In a strategic move aimed at bolstering its presence in the U.S. rental equipment market, United Rentals, a leader in equipment rental services, has announced plans to acquire H&E Equipment Services for a total of $4.8 billion.
This acquisition, which includes approximately $1.4 billion in debt, will enable United Rentals to expand its footprint in key markets across the country.
Under the terms of the deal, United Rentals will offer $92 per share in cash to acquire all outstanding shares of H&E Equipment Services, representing a remarkable 109.4% premium over H&E’s recent closing price.
The transaction is expected to close by the first quarter of 2025, pending regulatory approvals.
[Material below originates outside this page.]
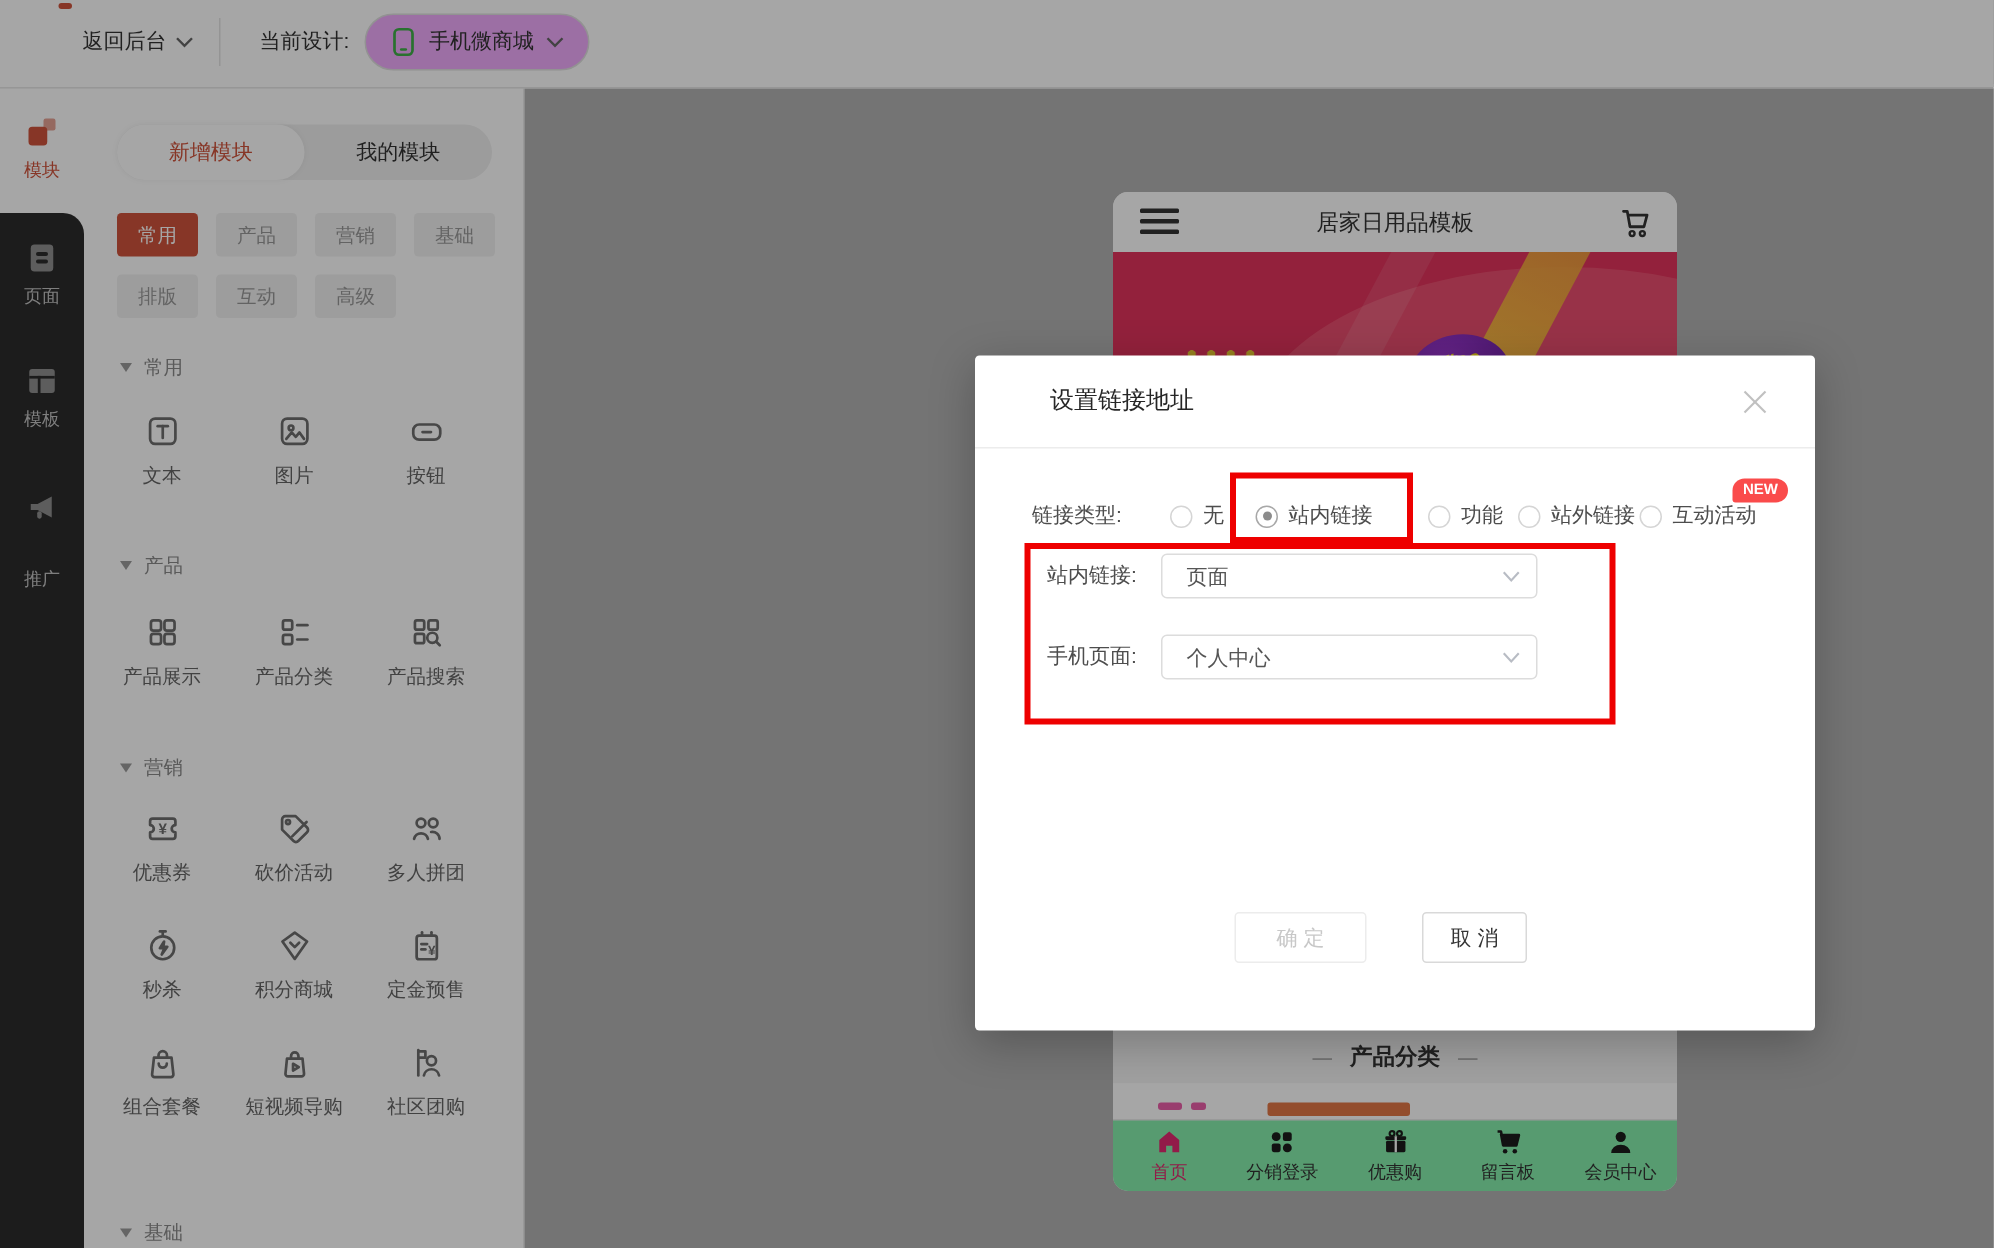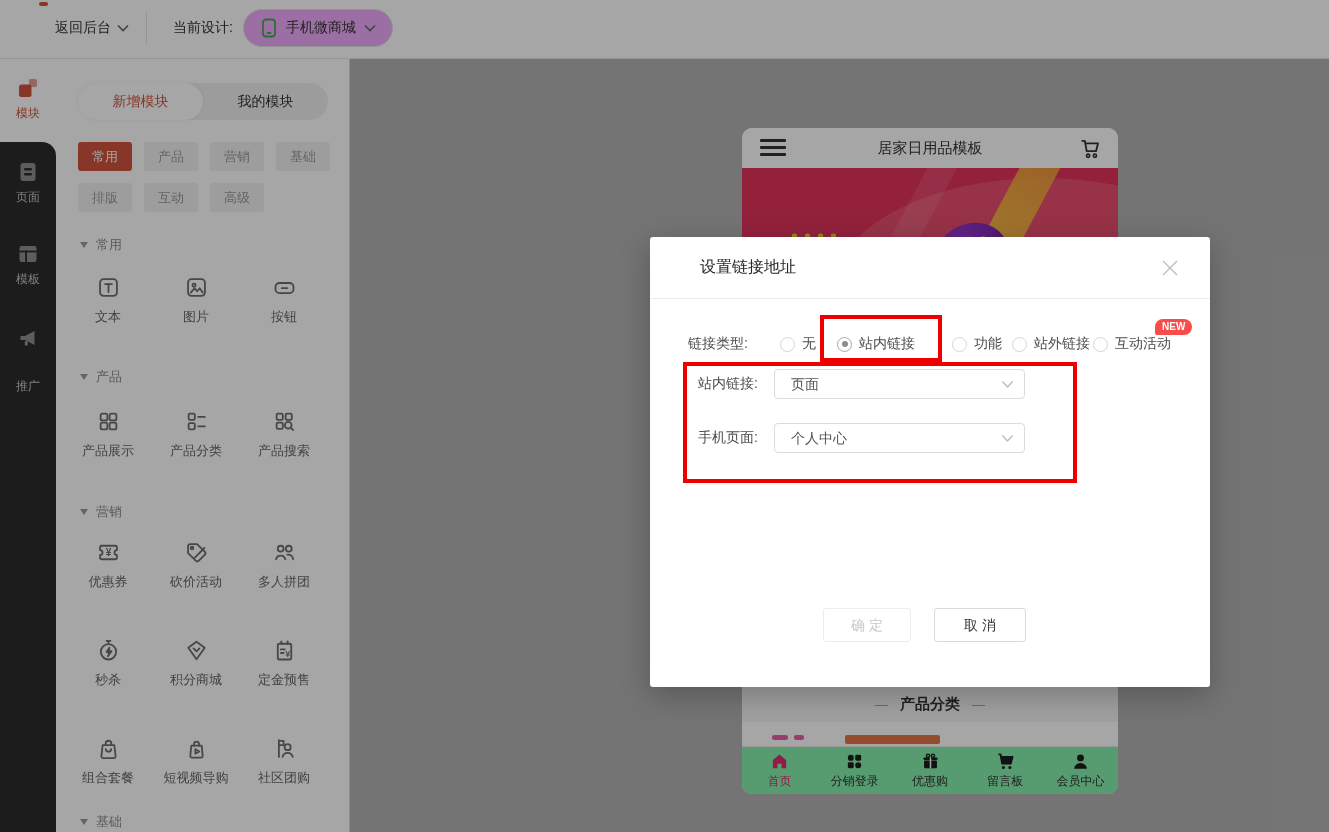"文本" .mod-grid { row-gap: 46px -> 26px }
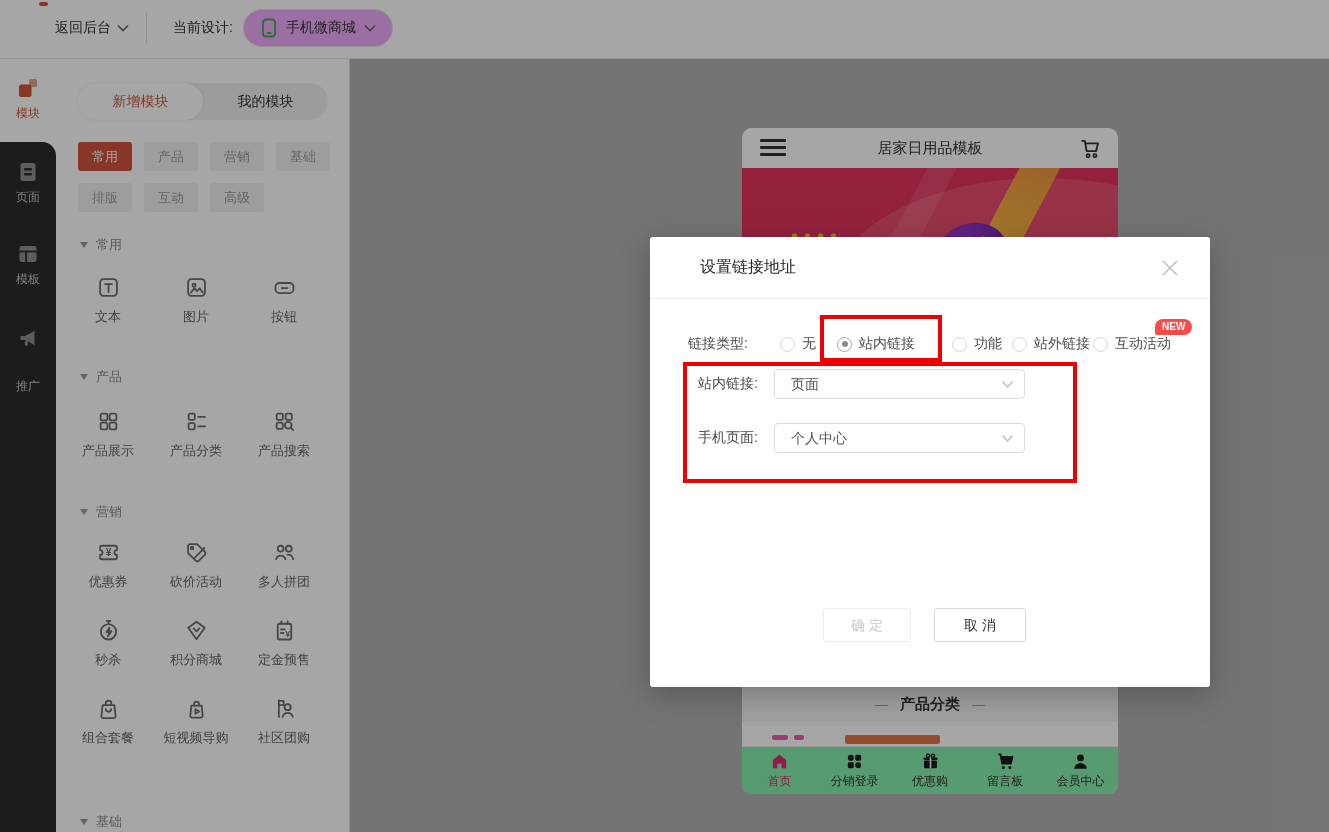"取 消" #btn-cancel { left: 284px -> 298px; width: 92px -> 70px }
This acquisition aligns with United Rentals’ strategy to enhance its rental capabilities and expand its customer base.
With a growing demand for rental equipment, particularly in the construction, industrial, and infrastructure sectors, the deal will provide United Rentals with greater capacity to serve its diverse clientele.
United Rentals is also anticipating significant cost synergies from the deal, estimated at approximately $130 million annually within two years of closing.
These savings will primarily result from corporate overhead reductions and operational efficiencies.
Additionally, the company expects to leverage procurement savings of around 5% compared to historical H&E pricing and a boost in revenue cross-sell synergies, with the potential to generate $120 million in annual synergies by year three.
By acquiring H&E Equipment Services, United Rentals will gain access to H&E’s extensive equipment fleet and customer base, further solidifying its position in the U.S. market.
The acquisition will also enhance the company’s ability to offer specialized rental services to a broader range of industries, including construction, manufacturing, and more.
To manage the increased leverage following the acquisition, United Rentals has paused its share repurchase program but will continue its current dividend policy.
The company remains focused on achieving a net debt-to-EBITDA ratio of approximately 2.0x within 12 months after the transaction is completed.
This move underscores United Rentals’ commitment to expanding its core business, better serving customers with an expanded fleet, and driving long-term shareholder value.
As the company continues to adapt to the evolving demands of the equipment rental industry, this acquisition is poised to further strengthen its market-leading position.
“This purchase of H&E supports our strategy to deploy capital to grow the core business and drive shareholder value,” United Rentals Chief Executive Matthew Flannery said in the press release Tuesday.
“This acquisition allows us to better serve our customers with expanded capacity in key markets while also providing the opportunity to further drive revenue through our proven cross-selling strategy,” Flannery added.